» **TASK DETAILS**
Write out all of the records precisely. Skip anything that is a picture.

[Opening SOURCE RECORDS section]

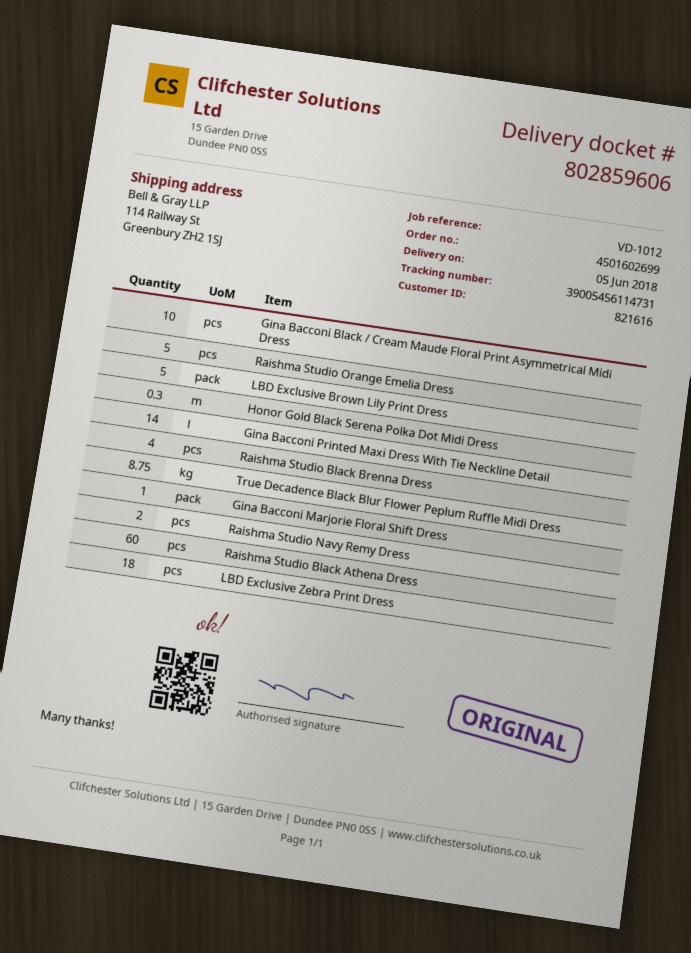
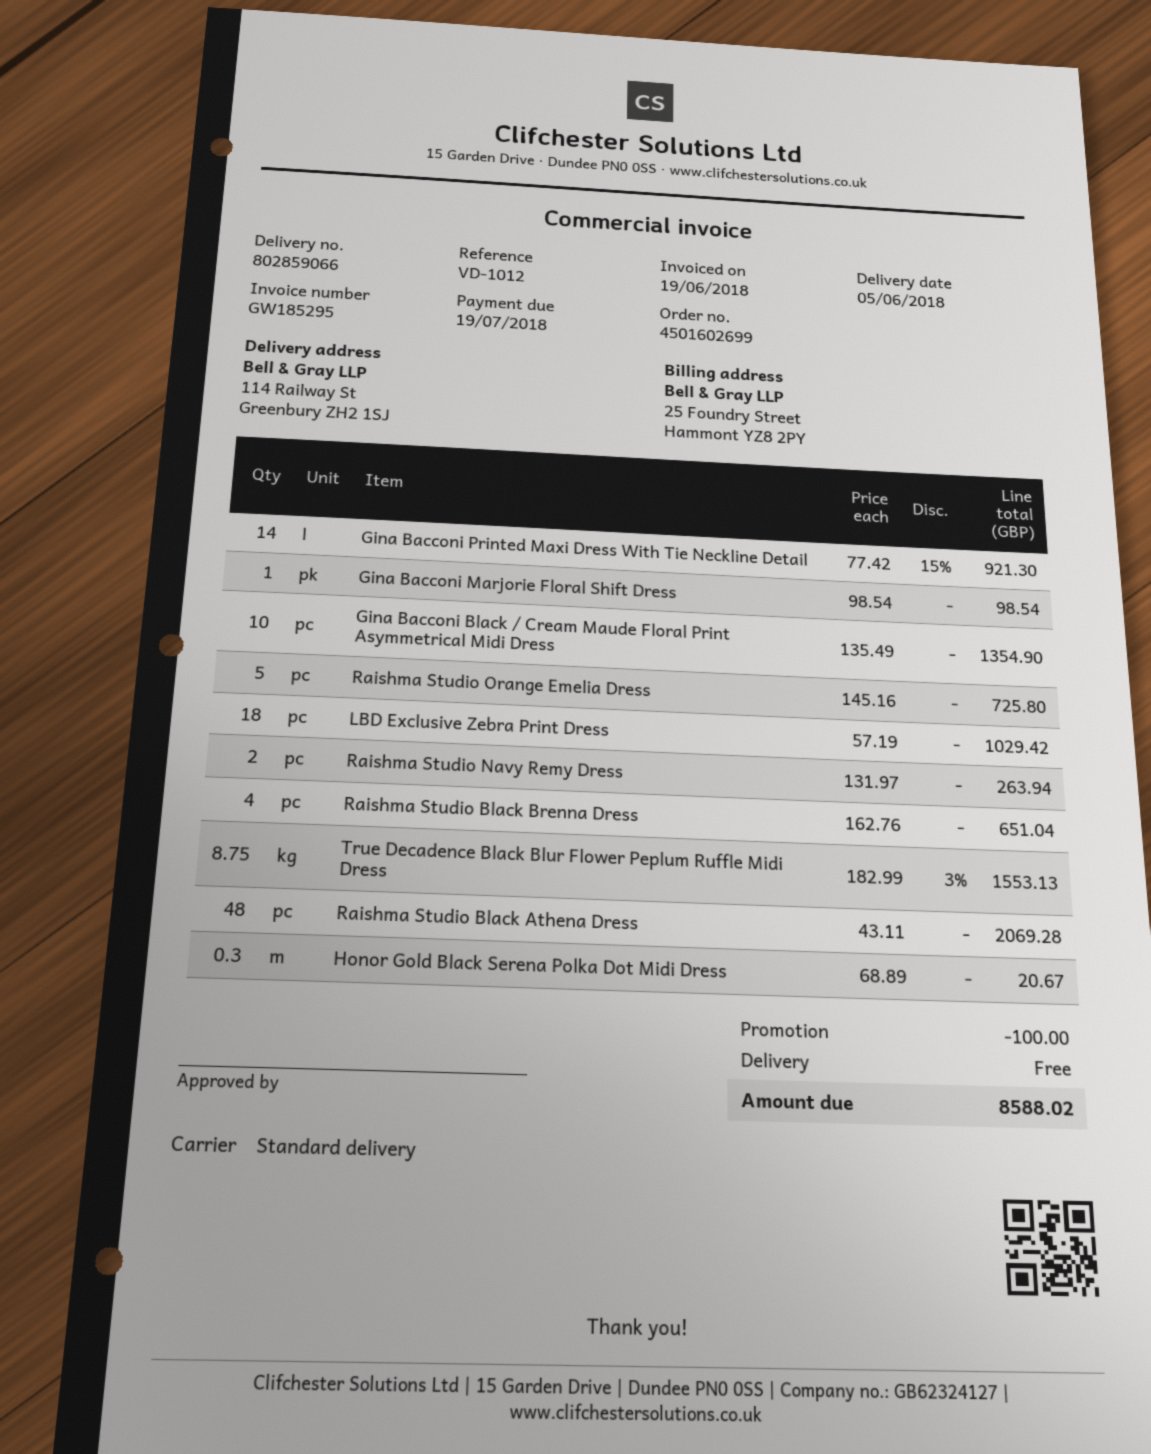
delivery note number: 802859606 -> 802859066
LBD Exclusive Brown Lily Print Dress: 5 -> none
Raishma Studio Black Athena Dress: 60 -> 48

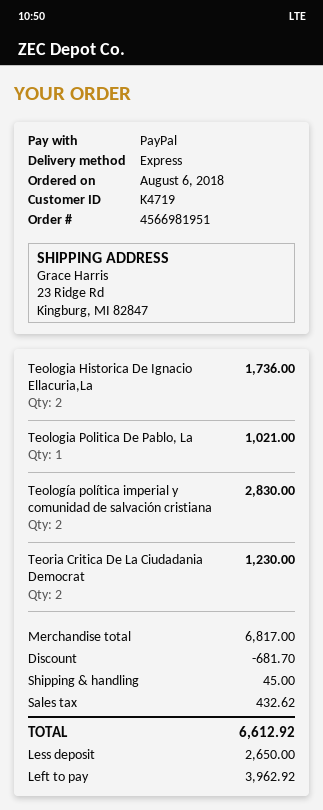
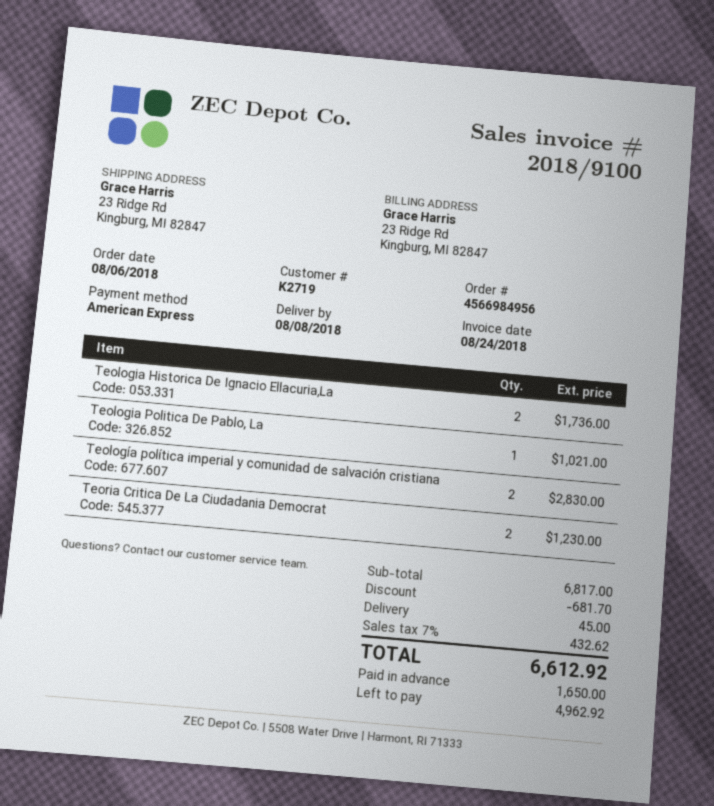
order number: 4566981951 -> 4566984956
customer number: K4719 -> K2719
payment method: PayPal -> American Express
deposit: 2650.00 -> 1650.00
balance: 3962.92 -> 4962.92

[Closing SOURCE RECORDS section]

» **RESPONSE**
delivery note number: 802859606 -> 802859066
LBD Exclusive Brown Lily Print Dress: 5 -> none
Raishma Studio Black Athena Dress: 60 -> 48

order number: 4566981951 -> 4566984956
customer number: K4719 -> K2719
payment method: PayPal -> American Express
deposit: 2650.00 -> 1650.00
balance: 3962.92 -> 4962.92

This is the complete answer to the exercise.